§ Action item: Transcribe all records exactly; omit pictures.

───── Data shown

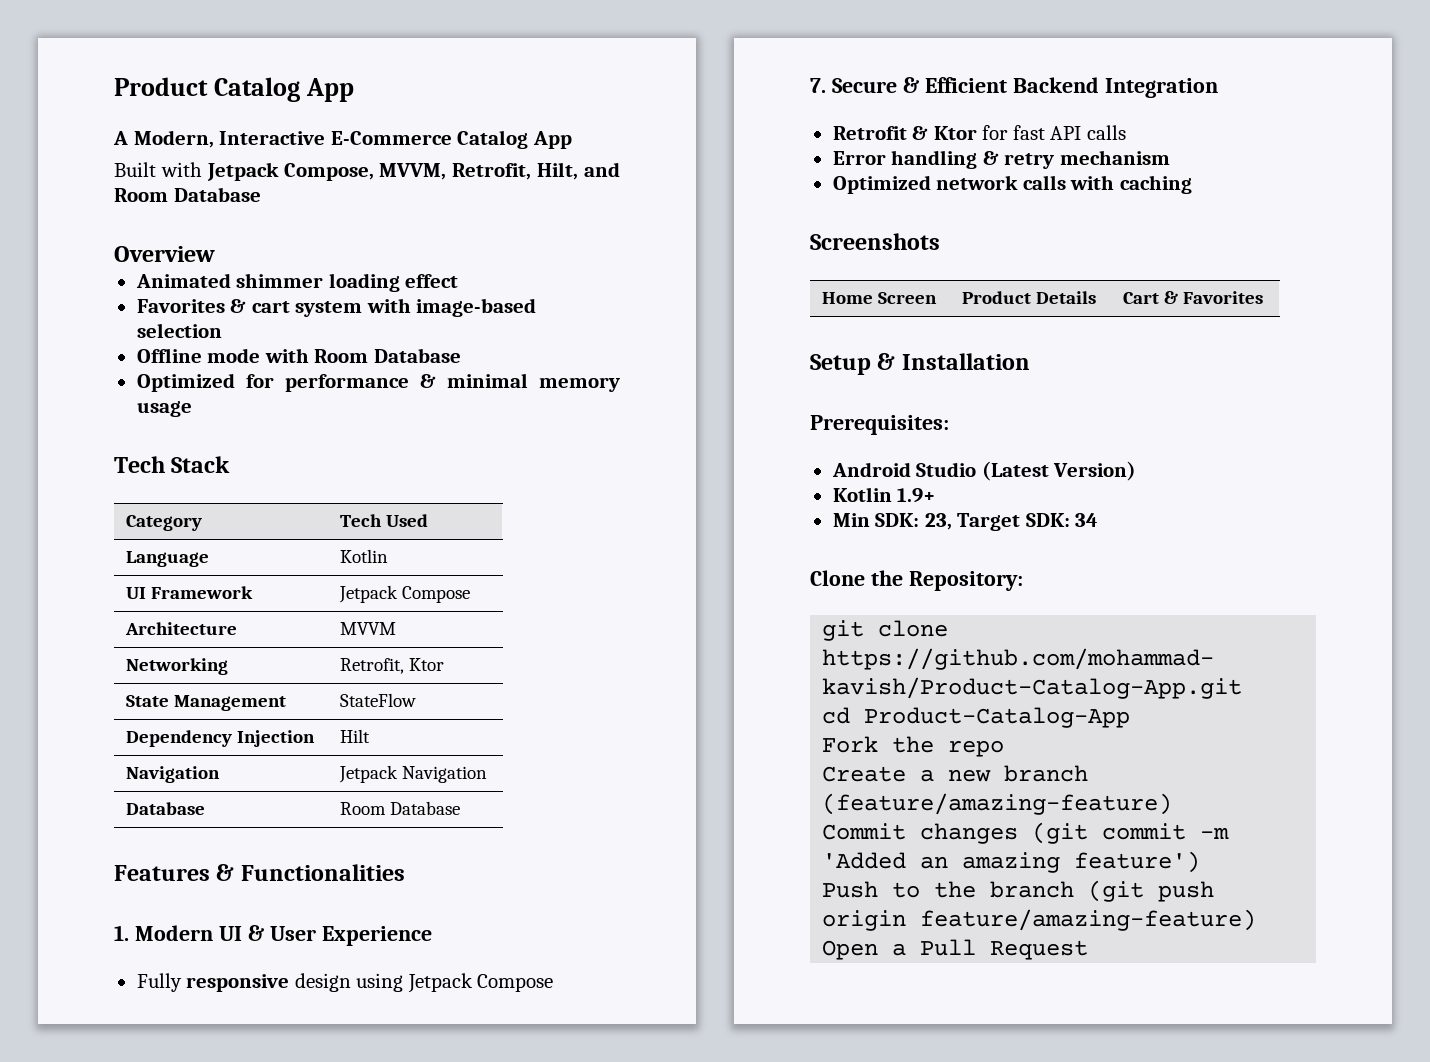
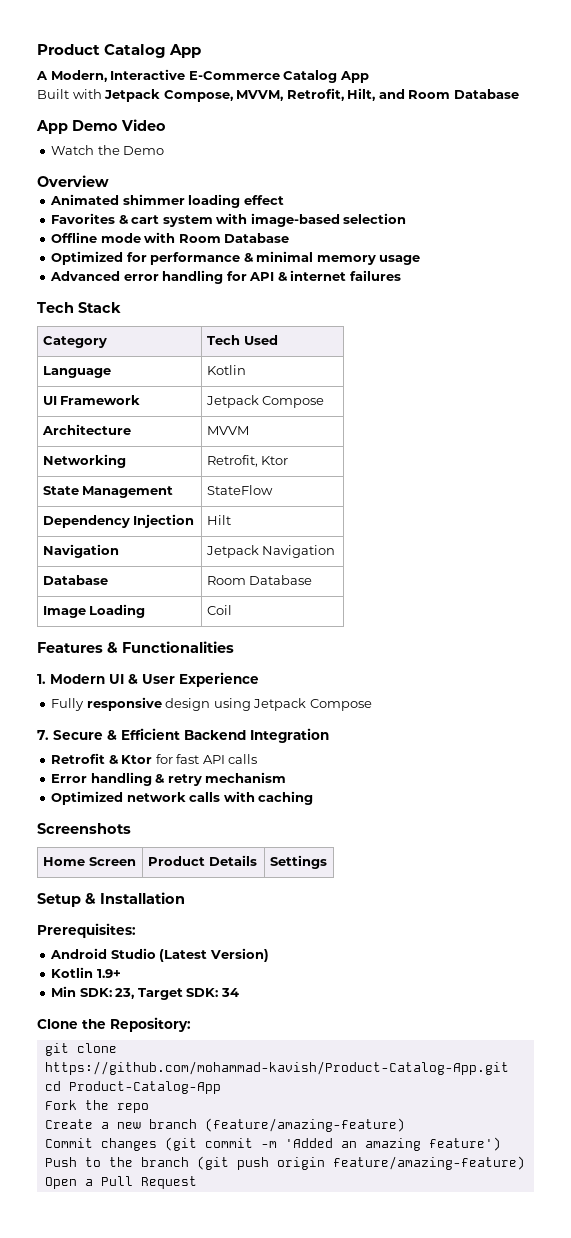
+ App Demo Video
+ Watch the Demo
+ Advanced error handling for API & internet failures
+ Image Loading | Coil
- Home Screen | Product Details | Cart & Favorites
+ Home Screen | Product Details | Settings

──────────

§ Result below:
+ App Demo Video
+ Watch the Demo
+ Advanced error handling for API & internet failures
+ Image Loading | Coil
- Home Screen | Product Details | Cart & Favorites
+ Home Screen | Product Details | Settings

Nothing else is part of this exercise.